Ma anche di aver utilizzato integralmente un documento sequestrato nell’ufficio romano del Sismi gestito da Pio Pompa nonostante i servizio segreto militare lo avesse già trasmesso dopo aver coperto alcuni passaggi perché riservati.
«Una mossa che non mi aspettavo», è stato il commento dell’avvocato Luigi Panella, difensore di Marco Mancini, di fronte alla nuova decisione presa dall’esecutivo. «Rispetteremo la decisione della Consulta, qualunque essa sia – ha proseguito il legale che aveva chiesto per Mancini proprio il riconoscimento del segreto di stato.

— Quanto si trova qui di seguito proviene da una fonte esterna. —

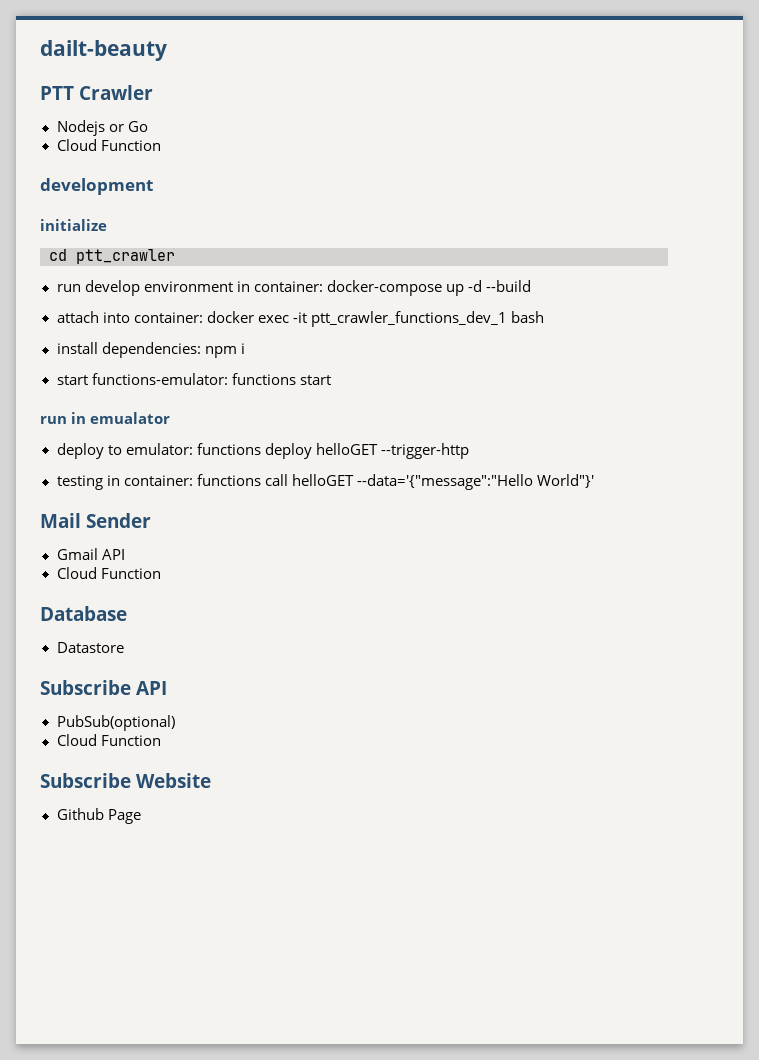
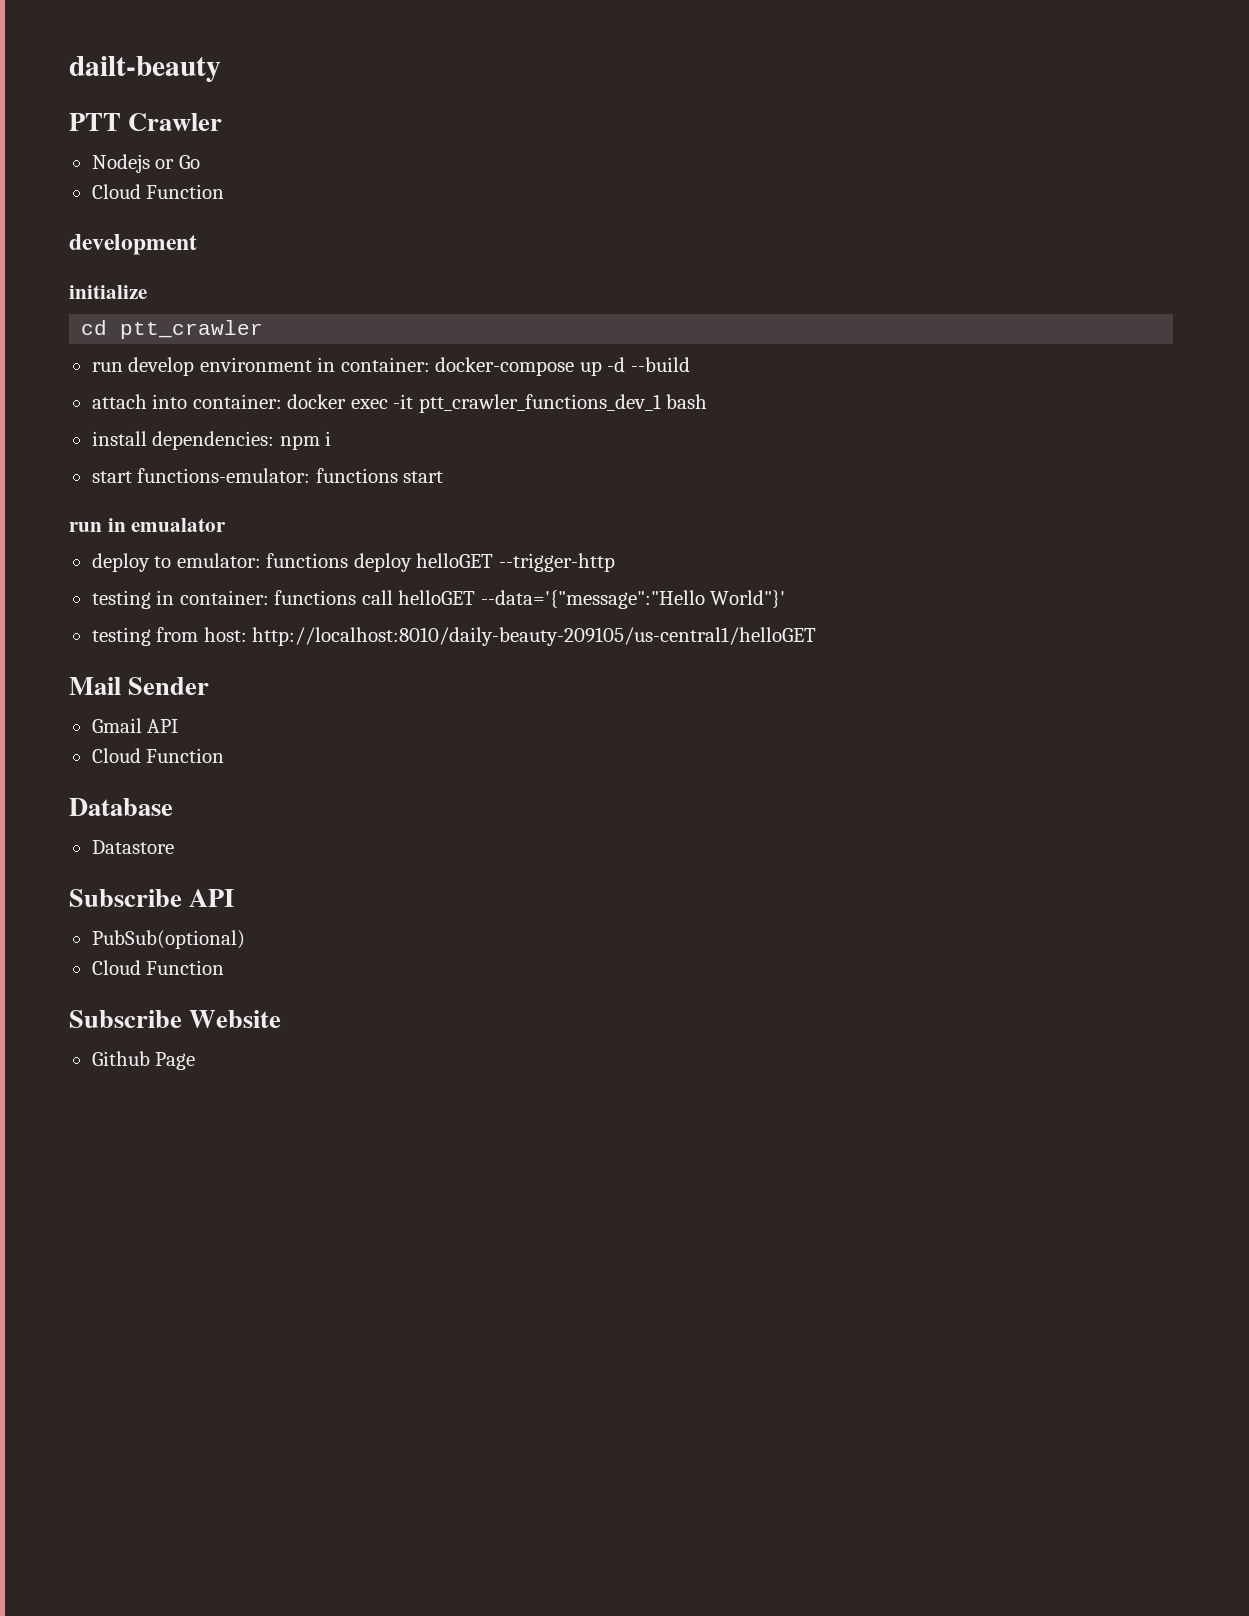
+ testing from host: http://localhost:8010/daily-beauty-209105/us-central1/helloGET

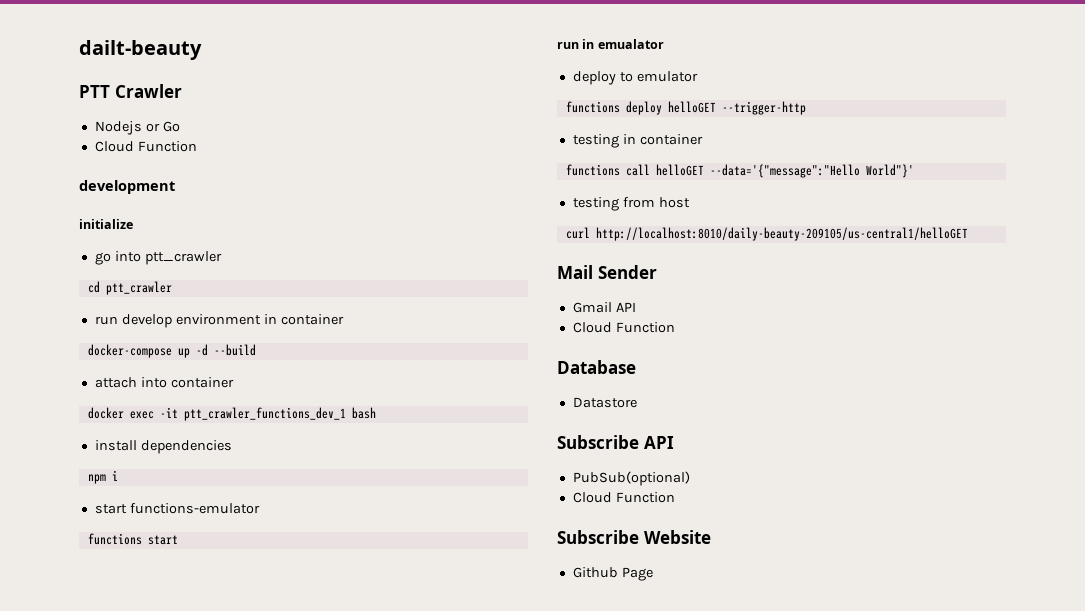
+ go into ptt_crawler
- run develop environment in container: docker-compose up -d --build
+ run develop environment in container
+ docker-compose up -d --build
- attach into container: docker exec -it ptt_crawler_functions_dev_1 bash
+ attach into container
+ docker exec -it ptt_crawler_functions_dev_1 bash
- install dependencies: npm i
+ install dependencies
+ npm i
- start functions-emulator: functions start
+ start functions-emulator
+ functions start
- deploy to emulator: functions deploy helloGET --trigger-http
+ deploy to emulator
+ functions deploy helloGET --trigger-http
- testing in container: functions call helloGET --data='{"message":"Hello World"}'
+ testing in container
+ functions call helloGET --data='{"message":"Hello World"}'
- testing from host: http://localhost:8010/daily-beauty-209105/us-central1/helloGET
+ testing from host
+ curl http://localhost:8010/daily-beauty-209105/us-central1/helloGET

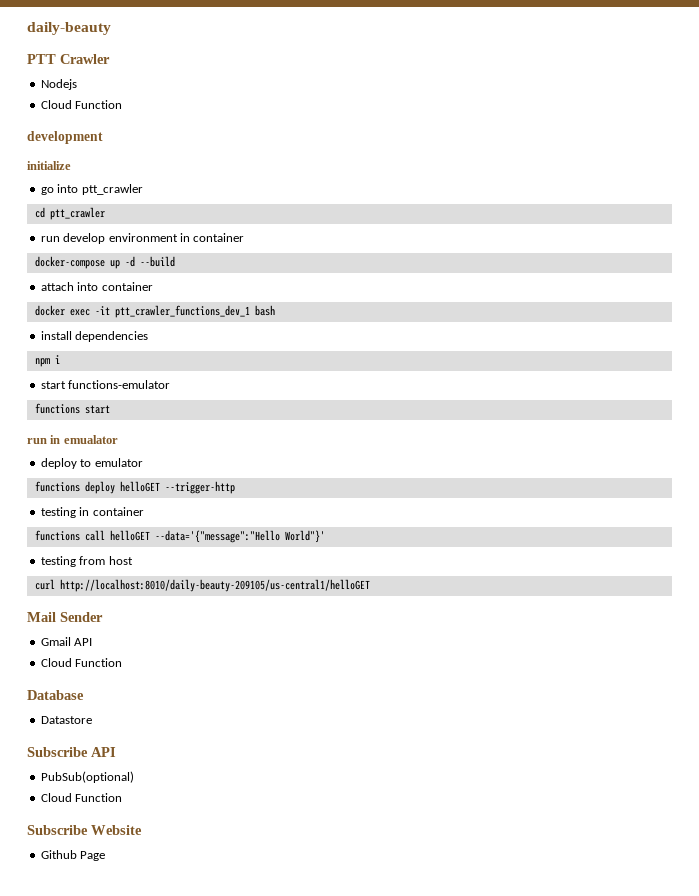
- dailt-beauty
+ daily-beauty
- Nodejs or Go
+ Nodejs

Diverso il parere di Gerardo D’Ambrosio. Per l’ex capo della procura milanese, oggi senatore dell’Ulivo, è giusto che il processo vada avanti perché, ha spiegato, «è giusto che il popolo italiano sappia se c’è stata una violazione della sovranità nazionale, della Costituzione, dei diritti umani». Dopo l’11 settembre, D’Ambrosio creò un dipartimento per perseguire i reati di terrorismo che fornì la massima collaborazione agli Stati uniti. A capo di quel dipartimento oggi c’è proprio Spataro. «Sarebbe grave – ha commentato l’ex magistrato riferendosi al comportamento del governo – se il generale Pollari avesse ricevuto un’autorizzazione politica da qualcuno più in alto di lui, e faccio riferimento alla precedente maggioranza».